Ever since the release of SNP & Variation Suite (SVS) 7.4 back in January, our software engineers have been hard at work developing new functionality for the next version, to enable researchers to have even more control over their data. (Okay, well really, they started working on it before 7.4 even came out.) While the full details of 7.5 are not yet available, I wanted to give our loyal blog followers a “sneak peek” at the filtering improvements that will let you quickly and easily visualize results in our plot viewer and genome browser as never before.

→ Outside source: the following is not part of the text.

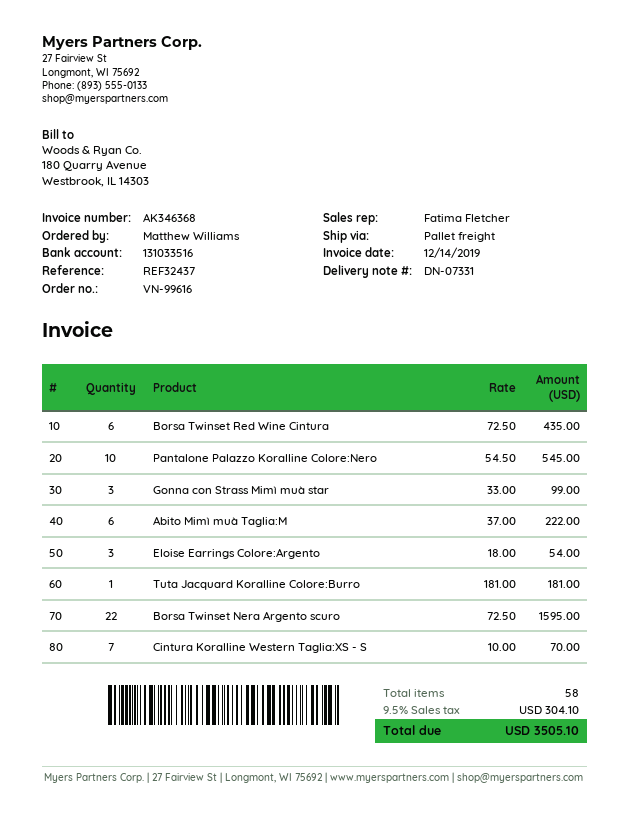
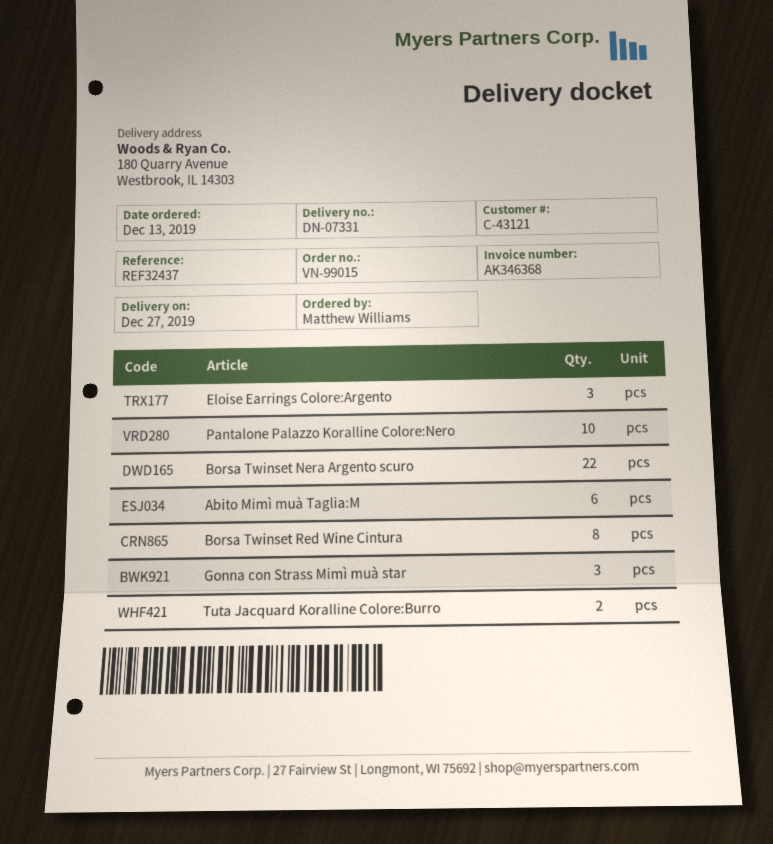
order number: VN-99616 -> VN-99015
Borsa Twinset Red Wine Cintura: 6 -> 8
Tuta Jacquard Koralline Colore:Burro: 1 -> 2
Cintura Koralline Western Taglia:XS - S: 7 -> none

With SVS 7.5, users will be able to group and filter variables dynamically “on the fly” to look at multiple dimensions of specificity and perform quality assurance on their data. Because really, a chart with colors is much easier to interpret than a spreadsheet.
Please note that the functionality, screenshots, and tab/button names in this post are just a “sneak peek” and may change before hitting stands in 7.5.
While users can currently filter in the genome browser, it is limited to one variable at a time. SVS 7.5 eliminates this constraint to empower visualization to the nth level.
Let’s say you want a Manhattan plot of all values over -log10 p-value of 3, with color coding by chromosome. To do this in 7.4, you would need to sort a spreadsheet of -log10 p-values, inactivate all the results under 3, re-run your plot, and then filter and split based on chromosome.
Not anymore. Simply create your plot and chose a couple of options in the Graph Control Interface to color by chromosome.
A second tab allows you to sub-set the data based on criteria, such as -log10 P > 3.
Voila – publication-ready Manhattan plot of -log10 p-values just over 3, colored by chromosome!
What about over 3, but under 4? Just add another filter.
Even “or”s can be utilized now with the Syntactic option. Let’s say you want everything BUT the values between 3 and 4.
While this “or” example is simply for illustration purposes, “or”s can be powerful in examining your data nuances, e.g. wanting to see just the samples that have high blood pressure or smoke.
Being able to dynamically group and add filters lets the user see cross-sectional data visually without going back to a spreadsheet and creating a subset (or even multiple subsets for different variables – and then if you make a mistake or need more granularity, doing it all again!).
Group on a Heat Map
Historically, heat maps haven’t had any filter capabilities. SVS 7.5 will change that with the ability to group samples based on phenotypic or genotypic variables.
For example, check out this heat map of HapMap samples with binary ROH status for homozygous runs of length >= 1500kb with minimum of 25 SNPs:
We can see a few samples with long runs of homozygosity and even a few ROHs that occur in across several samples.
While those might be some areas to investigate, take a look at what happens when we group by population.
The key at left shows that the blue band is European, the green is Chinese and Japanese, and the orange band is Yoruban. Now we can see that there are a lot less ROH segments across the genome for Yorubans than the other two populations.
Grouping and Filters in Combination
While grouping will allow you to dynamically change how the data is clustered, filters are what let you add multiple dimensions. So, there’s a fun little button called “Save as filter…” (name subject to change).
Let’s say I want to dig a bit deeper into the CEU population. Simply click on “Save as filter…” A filter is now created with Population = CEU and the grouping has cleared.
Now, you can group on something different, say Case/Control (just for Population = CEU).
While there isn’t much difference in this dataset between cases and controls, that is still something good to know as you dive into your data!
(And this process of grouping, transferring to a filter, and re-grouping can be repeated as many times as you want to see even greater levels of detail.)
Splitting is also a cool feature that works just as it does in 7.4 – by clicking the Split button, new nodes are created (by “splitting” the graph into separate graphs based on the criteria you selected) under the Graph Control Interface, each of which can be manipulated individually. (For example, if you want your cases to be circle dots and your controls to be squares.)
Grouping, filtering, and splitting in SVS 7.5 will be available for variables in the genome browser, XY scatter plots, histograms, and heat maps. (Technically, filtering is also allowed for LD plots, but it’s a bit more complicated.)
The examples used here are very simple, but we expect that our brilliant customers will find lot of creative ways to use this feature!
So when will you be able to get your hands on it? Keep your eyes peeled in July. …And that’s my two SNPs.